Şeyh Fethullah-ı Verkânisî
talebelerine ve sevenlerine sohbetlerinde buyurdu ki: "Akıllı
kimsenin, mümkün olduğu kadar, dünyâdan yüz çevirmesi
lâzımdır."
"Hakîkî tövbe; 'tövbe', 'inâbe'
ve 'evbe' olmak üzere üç kısımdır. Cehennem'de azâb görmek korkusu
ile, günâha pişman olmak 'tövbe'dir. Cennet nîmetlerine kavuşmak
ümidi ile günaha pişman olmak 'inâbe'dir. Bunlarla alâkalı
olmaksızın, tövbe etmek, Allahü teâlânın emri olduğu için, emre
uyarak günaha pişman olmak ise 'evbe'dir. Tövbeye hazırlanmanın
alâmetlerinden biri de, kötü arkadaşları terk etmektir. Çünkü, kötü
arkadaşlardan uzaklaşmak, onlarla düşüp kalkmamak, kalpte Allahü
teâlânın emirlerine karşı gelme hâlini ortadan kaldırır. Kötü
arkadaşların yanından ayrılınca, artık, iyi ve sâlih arkadaşlarla
berâber oturup kalkmaya başlar. Sâlih, iyi ve temiz arkadaşlar,
onun cehâletten ilme, kibirden hilme ve cimrilikten cömertliğe,
dünyâ hırsı ve ona düşkün olmaktan kanâate, uzun emel sâhibi
olmaktan zühde ve dünyâya rağbet etmemeye, ayrılıktan birliğe, hep
kendisini düşünüp, kendisi için istemekten başkalarını kendisine
tercih etmeye, yâni îsâra, dünyâdan âhirete, gülmekten dolayı
yaptığı kötülükler ve günahları için ağlamaya, onlar için pişmân
olmaya, gaflet hâlinden uyanıklık hâline dönmesini temin
ederler.”
"Hakk'ın kulları içinde öyle bir
zümre vardır ki, onları yüce Allah'ın korkusu susturmuştur. Yoksa
onun hakkında gâyet fasîh ve belîğ konuşmayı da
bilirler."
“İnsanlarla ve mal ile
kavuşulamıyan şeylere, yumuşaklıkla kavuşulur.”

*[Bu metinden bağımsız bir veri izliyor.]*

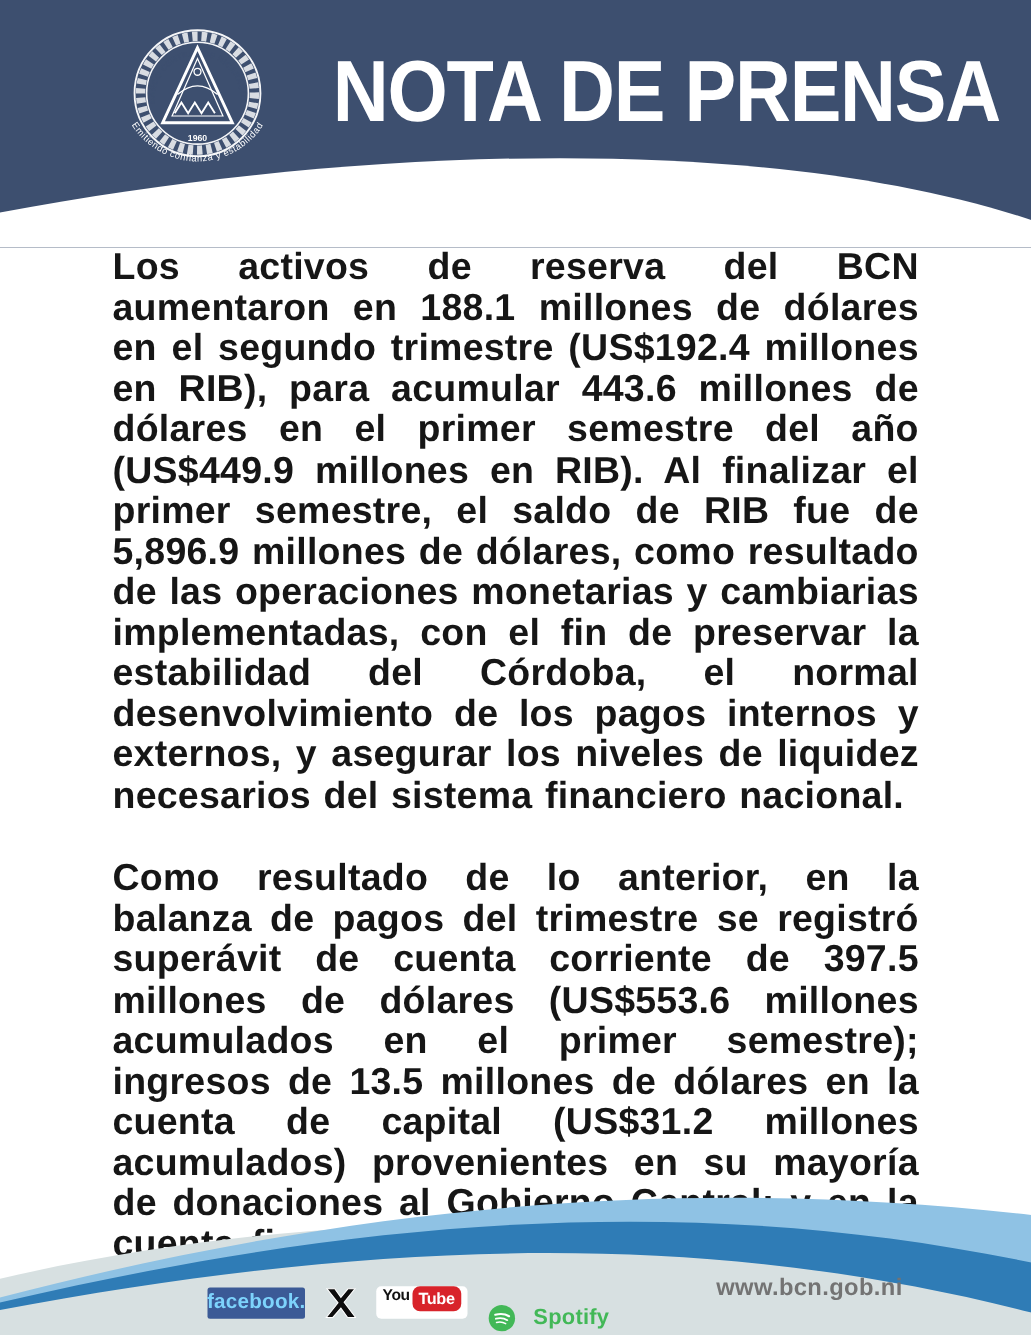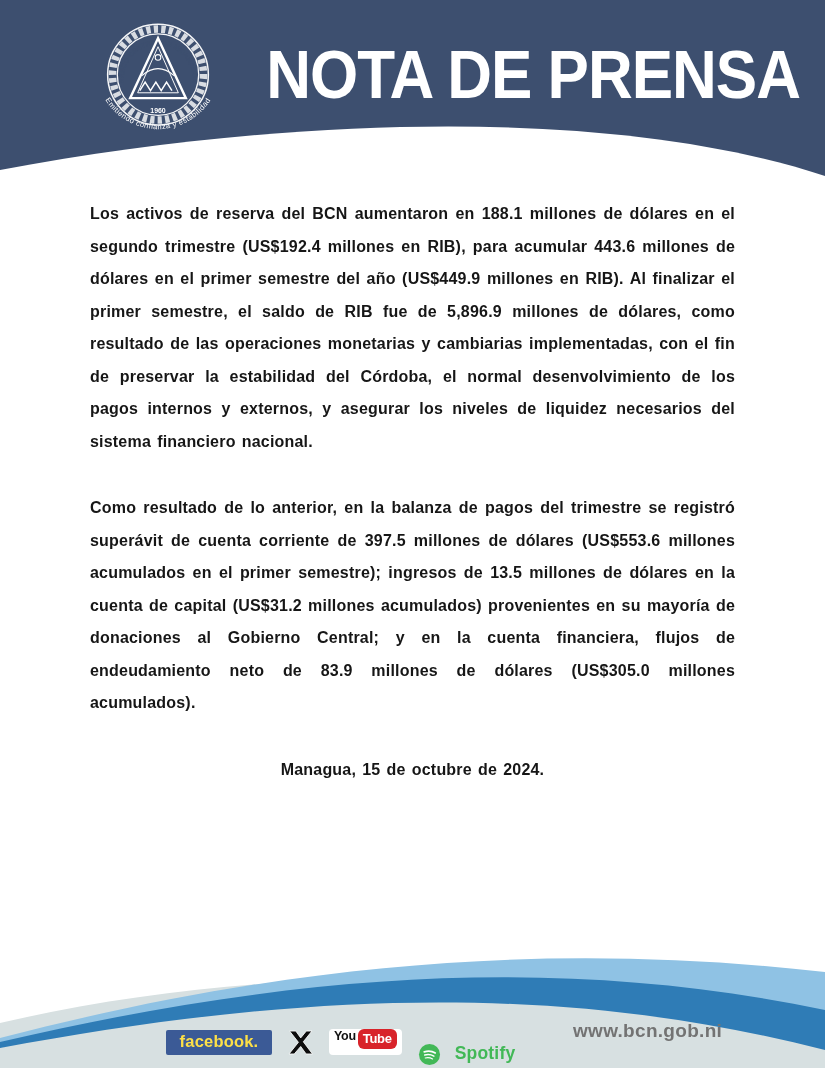"Los activos de reserva del" .content p { font-size: 16px -> 30px }
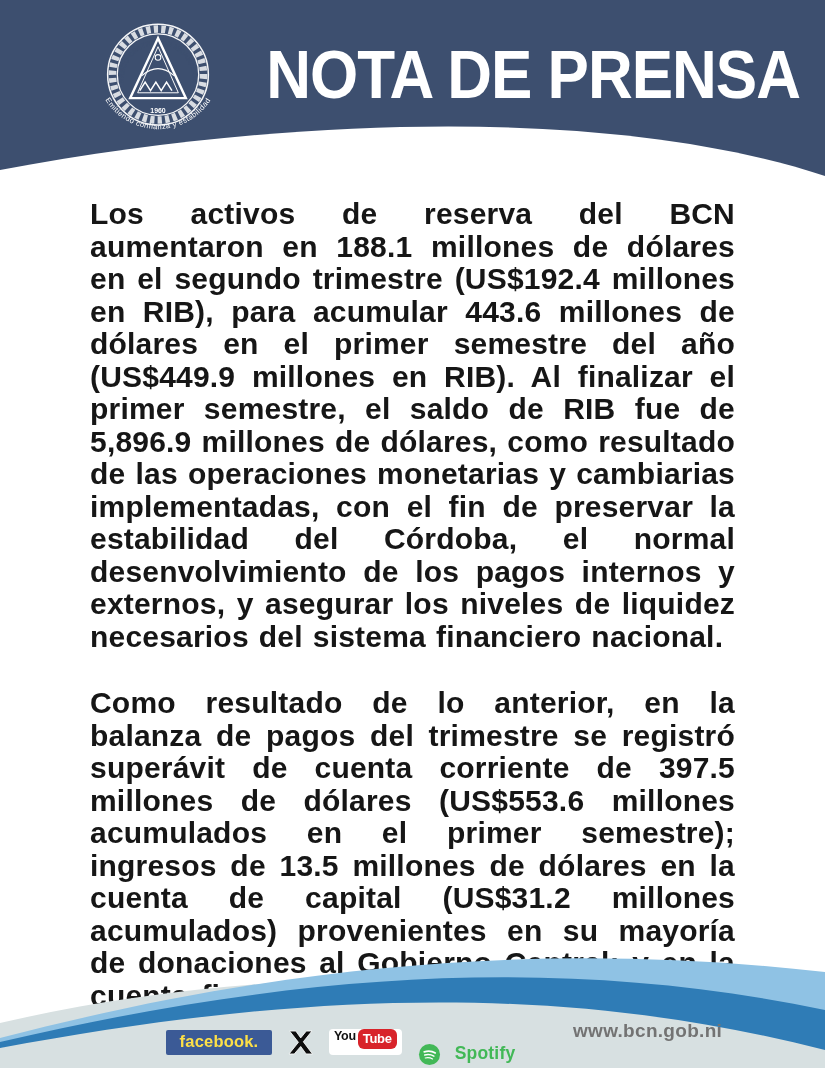"facebook." .fb-badge { color: #fde047 -> #7dd3fc; width: 106px -> 78px }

"Kalbinde (ilâhî) mârifetin yer
tuttuğu bir kimseye, iki cihanda ancak O'nu görmek, O'ndan duymak
ve O'nunla meşgul olmak yaraşır."
“Vaadine muhalefet etmek, arfâkın
(münâfıklığın) üçte ikisidir.”
"Firâsetin nûru ile bakan,
Hakk'ın nûru ile bakmıştır. Firâset sâhibinin ilminin aslı ve
menbaı, sehiv (yanılma) ve gaflet bahis konusu olmaksızın Hak'tır.
Daha doğrusu firâset, kulun dili ile söylenen Hakk'ın
hükmüdür."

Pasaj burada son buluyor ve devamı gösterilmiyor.